“SCOTLAND IS A MUD BLOOD NATION”
This article is essentially an apology to J.K. Rowling, for the behaviour of a few small-minded, intolerable morons. Without their views and apparent idiocy both the debate surrounding the independence referendum and Scottish society would certainly be a better one.
In her much needed and eloquently written defence of a No vote in the forthcoming independence referendum, J.K Rowling uses terminology from her best-selling Harry Potter series. The author refers to a lunatic fringe of Yes supporters – whom operate mostly behind the anonymity of social media – and describes their ideals of ethnic nationalism “a little Death-Eaterish”.
This is most certainly an accurate description, as their presence online, a space usually reserved for the best kind of grassroots campaigning in support of a Yes vote, most certainly does drain the enthusiasm and happiness out of a keenly argued, intellectual debate about Scotland’s future and how we can hopefully improve it regardless of the decisions made on the 18th of September.
Their company is unwanted by the vast majority of Yes voters I have encountered either in person or online for two reasons: their views are morally redundant both within and outside of the context of the independence debate; and their brand of technological vigilantism is hurtfully unrepresentative of the official and unofficial Yes campaigns.
The fact that the “London-centric media that can be careless and dismissive in its treatment of Scotland” – to which Rowling also refers in her epistle – is only too eager to display this rogue minority of Yes voters as the face of the campaign is another issue for another article.

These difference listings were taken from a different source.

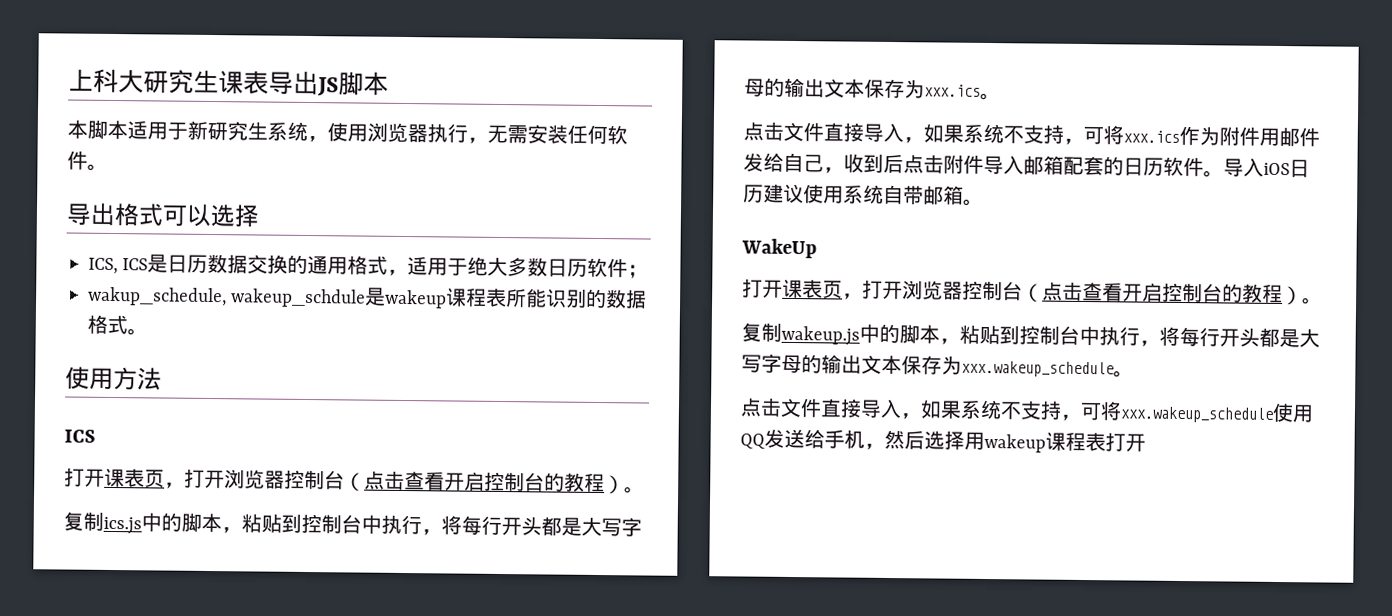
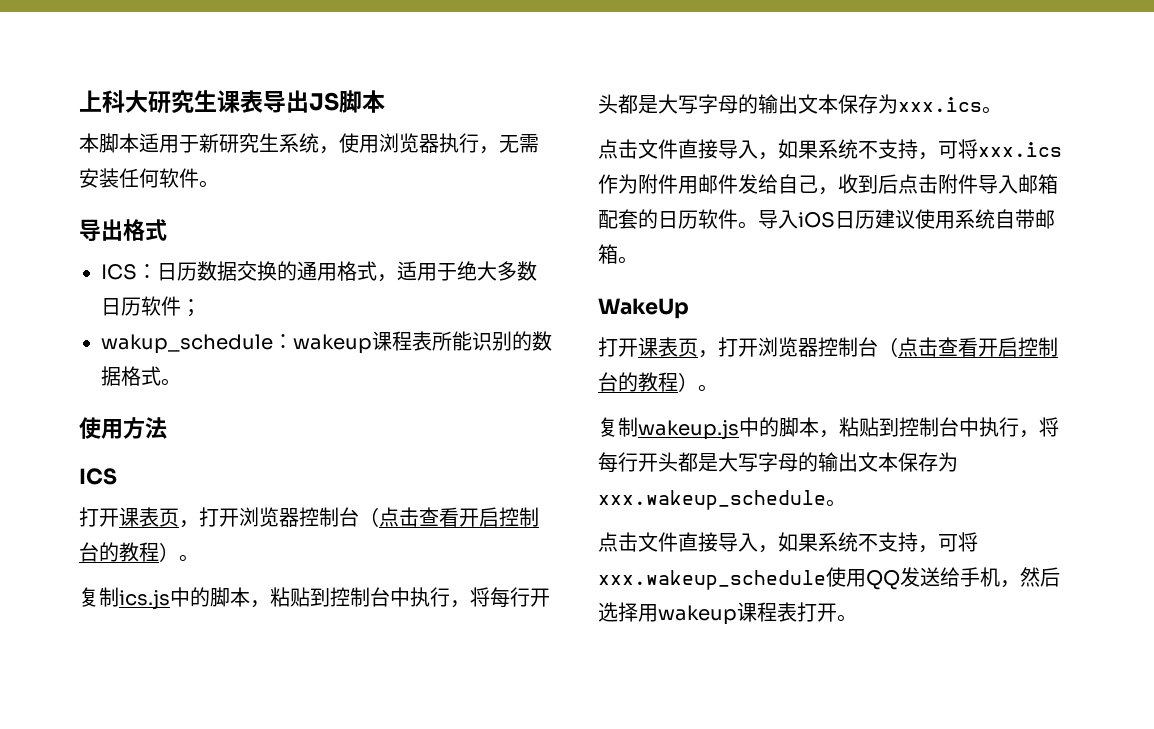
- 导出格式可以选择
- ICS, ICS是日历数据交换的通用格式，适用于绝大多数日历软件；
+ 导出格式
+ ICS：日历数据交换的通用格式，适用于绝大多数日历软件；
- wakup_schedule, wakeup_schdule是wakeup课程表所能识别的数据格式。
+ wakup_schedule：wakeup课程表所能识别的数据格式。
- 点击文件直接导入，如果系统不支持，可将xxx.wakeup_schedule使用QQ发送给手机，然后选择用wakeup课程表打开
+ 点击文件直接导入，如果系统不支持，可将xxx.wakeup_schedule使用QQ发送给手机，然后选择用wakeup课程表打开。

Indeed one journalist described these troglodytes as “blood and soil nationalists”. The said journalist was hopefully unaware that blood and soil nationalism was Nazi Germany’s pet name for the land laws which prevented Jews from owning, working or ‘poisoning’ German soil or blood.
Another quote from a Scottish author has been used in defence of the accusations put at the Yes campaigns doorstep regarding the ethnic nationalism of the bullies targeting – most prominently, but definitely not exclusively – J.K. Rowling; namely William McIlvanney’s declaration that Scotland is proudly a “mongrel nation”. This strikes a far louder chord with the Yes campaign I am familiar with; the Yes campaign of Radical Independence and National Collective, of Green Yes and Women for Independence, Africans for Yes, Academics for Yes and Generation Yes. Collectively, these organisations represent the mongrel nature of the Yes campaign, and one which contradicts the ethnic nationalism of a noisy minority.
To borrow my own choice of Harry Potter terminology, this collection of Yes campaigners represent almost all groups within Scotland’s mudblood society, a society which, excepting an unwelcome and unwelcoming few, accepts all with one condition: that they have the best intentions for all. Scotland has been described as having embedded in its national consciousness a “fierce egalitarian streak.” This trait is the same one which helped JK Rowling when she was a single mother writing fantasy books in an Edinburgh cafe. This is the trait that explains why the vast majority of our society cared not whether she was “born in the West Country and grew up in the Welsh border” with a mix of Scottish, English, French and Flemish ancestry. This is also the characteristic inherent in most individuals in our society, and especially in the grassroots Yes campaign, which champions the drive for a debate centred on civil nationalism – a case vividly argued for by National Collective’s Mairi McFadyen in her open letter to J.K. Rowling.
It is this civil nationalism that has prompted me to intend to vote Yes. The message it stresses is as simple as it is profound, democratic, and – sadly – all too rare: In an independent Scotland everyone will be given a chance – a fair chance.